Material provided
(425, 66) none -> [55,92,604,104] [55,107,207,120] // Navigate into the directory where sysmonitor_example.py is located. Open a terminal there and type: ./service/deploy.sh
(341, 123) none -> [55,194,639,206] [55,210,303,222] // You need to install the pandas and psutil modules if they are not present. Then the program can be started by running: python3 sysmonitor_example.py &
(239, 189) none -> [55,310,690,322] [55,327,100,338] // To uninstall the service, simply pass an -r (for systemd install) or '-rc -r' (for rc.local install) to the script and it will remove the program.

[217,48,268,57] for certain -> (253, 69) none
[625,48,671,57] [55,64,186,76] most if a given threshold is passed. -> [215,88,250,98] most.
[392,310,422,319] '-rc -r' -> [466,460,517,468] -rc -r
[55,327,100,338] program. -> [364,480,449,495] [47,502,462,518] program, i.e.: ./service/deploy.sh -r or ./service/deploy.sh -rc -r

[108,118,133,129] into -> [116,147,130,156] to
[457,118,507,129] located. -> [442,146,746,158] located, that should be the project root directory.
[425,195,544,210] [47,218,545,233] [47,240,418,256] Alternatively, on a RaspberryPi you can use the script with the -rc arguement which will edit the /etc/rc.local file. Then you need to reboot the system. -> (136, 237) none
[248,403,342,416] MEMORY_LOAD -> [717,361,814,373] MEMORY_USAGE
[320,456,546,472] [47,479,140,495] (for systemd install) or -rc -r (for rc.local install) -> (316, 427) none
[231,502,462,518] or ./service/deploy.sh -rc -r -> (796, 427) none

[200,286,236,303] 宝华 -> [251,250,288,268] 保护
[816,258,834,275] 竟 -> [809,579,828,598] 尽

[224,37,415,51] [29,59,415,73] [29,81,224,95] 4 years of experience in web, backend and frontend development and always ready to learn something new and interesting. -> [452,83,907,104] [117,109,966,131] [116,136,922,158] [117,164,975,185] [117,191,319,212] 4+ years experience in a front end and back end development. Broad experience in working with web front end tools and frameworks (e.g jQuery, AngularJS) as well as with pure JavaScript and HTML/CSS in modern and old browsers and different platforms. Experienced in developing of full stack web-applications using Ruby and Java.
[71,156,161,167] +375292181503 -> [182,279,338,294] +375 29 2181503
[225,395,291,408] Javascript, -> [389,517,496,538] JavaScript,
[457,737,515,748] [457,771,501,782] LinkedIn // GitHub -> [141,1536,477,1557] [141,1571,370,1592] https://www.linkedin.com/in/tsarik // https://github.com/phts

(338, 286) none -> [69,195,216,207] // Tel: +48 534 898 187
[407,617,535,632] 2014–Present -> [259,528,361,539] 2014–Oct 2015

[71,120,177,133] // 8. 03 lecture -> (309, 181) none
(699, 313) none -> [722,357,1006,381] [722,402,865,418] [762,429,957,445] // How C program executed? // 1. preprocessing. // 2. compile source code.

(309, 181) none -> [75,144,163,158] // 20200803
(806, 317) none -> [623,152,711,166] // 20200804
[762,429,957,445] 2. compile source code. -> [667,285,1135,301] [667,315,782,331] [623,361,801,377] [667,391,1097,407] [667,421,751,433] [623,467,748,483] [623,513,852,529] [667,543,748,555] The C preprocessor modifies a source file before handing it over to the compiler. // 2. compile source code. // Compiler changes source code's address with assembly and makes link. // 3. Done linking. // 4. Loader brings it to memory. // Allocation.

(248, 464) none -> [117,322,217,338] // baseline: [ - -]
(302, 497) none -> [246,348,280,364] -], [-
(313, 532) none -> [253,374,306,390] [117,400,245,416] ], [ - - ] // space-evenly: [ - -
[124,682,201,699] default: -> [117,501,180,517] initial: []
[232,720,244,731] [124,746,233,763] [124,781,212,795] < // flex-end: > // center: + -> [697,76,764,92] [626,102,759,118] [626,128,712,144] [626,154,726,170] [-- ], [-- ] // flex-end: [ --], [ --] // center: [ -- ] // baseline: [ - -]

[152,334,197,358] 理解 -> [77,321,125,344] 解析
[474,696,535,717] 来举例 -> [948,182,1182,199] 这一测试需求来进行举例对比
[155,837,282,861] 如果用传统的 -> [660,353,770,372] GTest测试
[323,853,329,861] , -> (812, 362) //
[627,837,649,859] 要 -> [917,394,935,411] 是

Work item
Based on the records above, count the lines in which "Then" occurs and provide only the number.

Your solution
2